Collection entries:
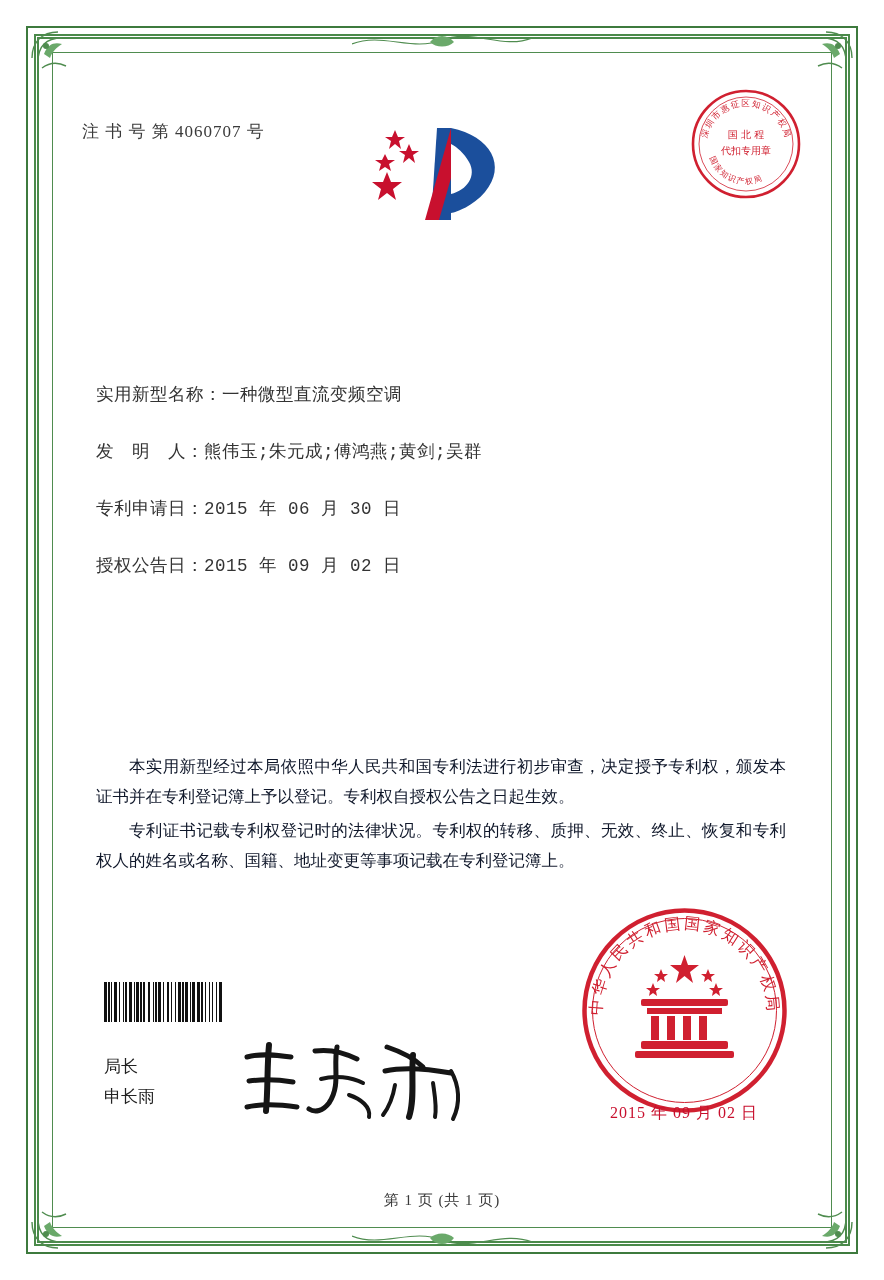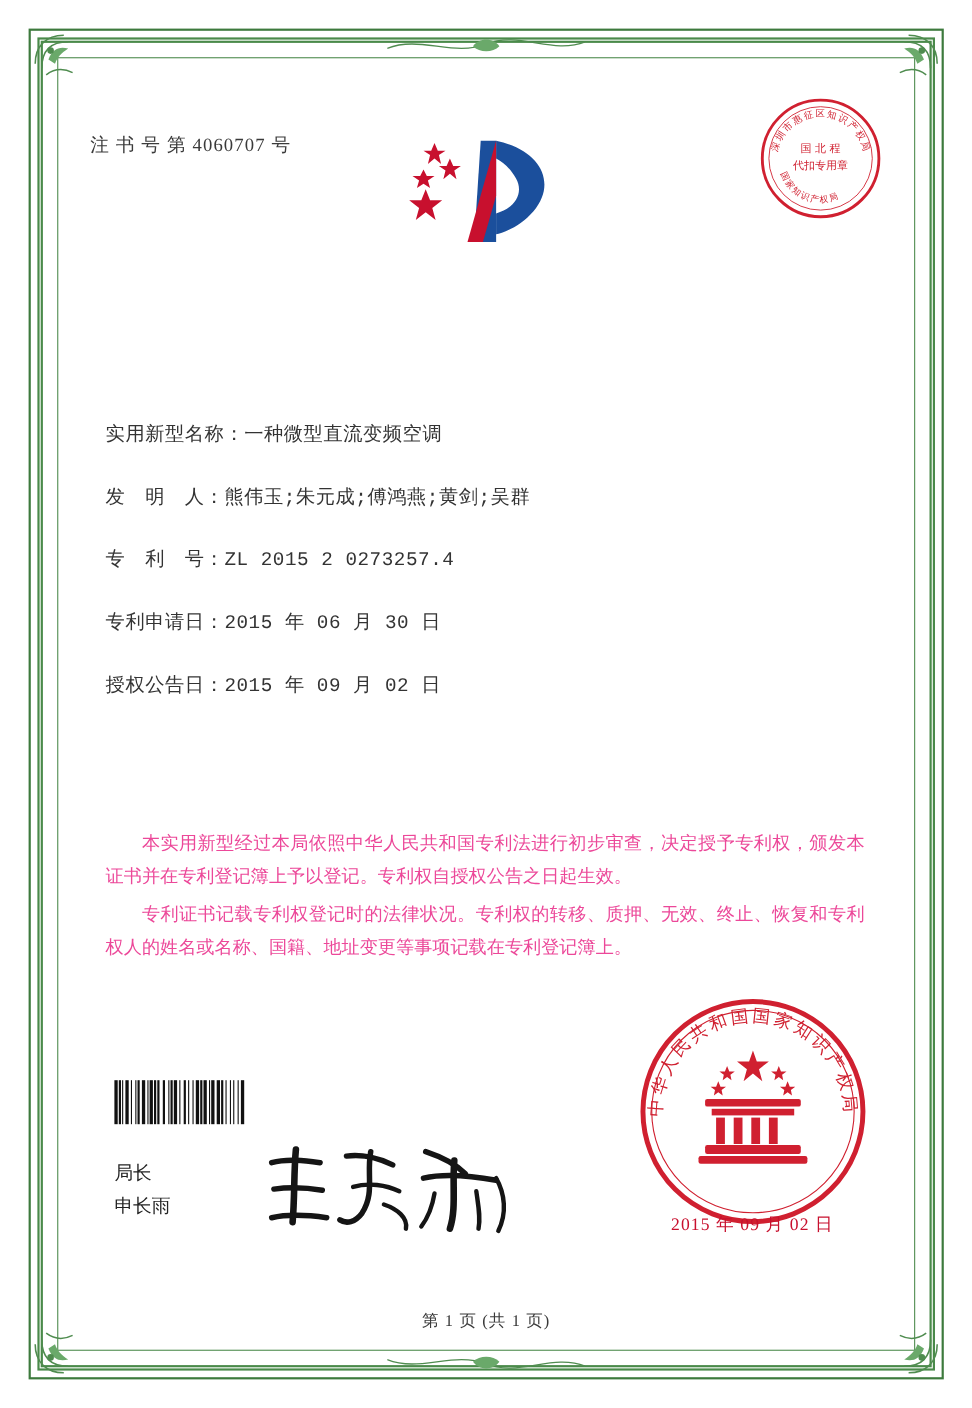--- a/index.html
+++ b/index.html
@@ -134,21 +134,21 @@
   }
 
   
   .paragraphs {
     position: absolute;
     left: 44px;
     top: 700px;
     width: 690px;
     font-size: 16.5px;
     line-height: 30px;
-    color: #ec4899;
+    color: #0f172a;
     text-align: justify;
   }
   .paragraphs p {
     margin: 0 0 4px 0;
     text-indent: 2em;
   }
 
   
   .barcode {
     position: absolute;
@@ -320,24 +320,20 @@
 
 
     <div class="fields">
       <div class="field-row">
         <span class="field-label">实用新型名称：</span>
         <span class="field-value">一种微型直流变频空调</span>
       </div>
       <div class="field-row">
         <span class="field-label">发　明　人：</span>
         <span class="field-value">熊伟玉;朱元成;傅鸿燕;黄剑;吴群</span>
-      </div>
-      <div class="field-row">
-        <span class="field-label">专　利　号：</span>
-        <span class="field-value">ZL 2015 2 0273257.4</span>
       </div>
       <div class="field-row">
         <span class="field-label">专利申请日：</span>
         <span class="field-value">2015 年 06 月 30 日</span>
       </div>
       <div class="field-row">
         <span class="field-label">授权公告日：</span>
         <span class="field-value">2015 年 09 月 02 日</span>
       </div>
     </div>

[Instructions to follow]
Search the data above for "span" and copy every line where it turns up.

[Solution to this task]
         <span class="field-label">实用新型名称：</span>
         <span class="field-value">一种微型直流变频空调</span>
         <span class="field-label">发　明　人：</span>
         <span class="field-value">熊伟玉;朱元成;傅鸿燕;黄剑;吴群</span>
-        <span class="field-label">专　利　号：</span>
-        <span class="field-value">ZL 2015 2 0273257.4</span>
         <span class="field-label">专利申请日：</span>
         <span class="field-value">2015 年 06 月 30 日</span>
         <span class="field-label">授权公告日：</span>
         <span class="field-value">2015 年 09 月 02 日</span>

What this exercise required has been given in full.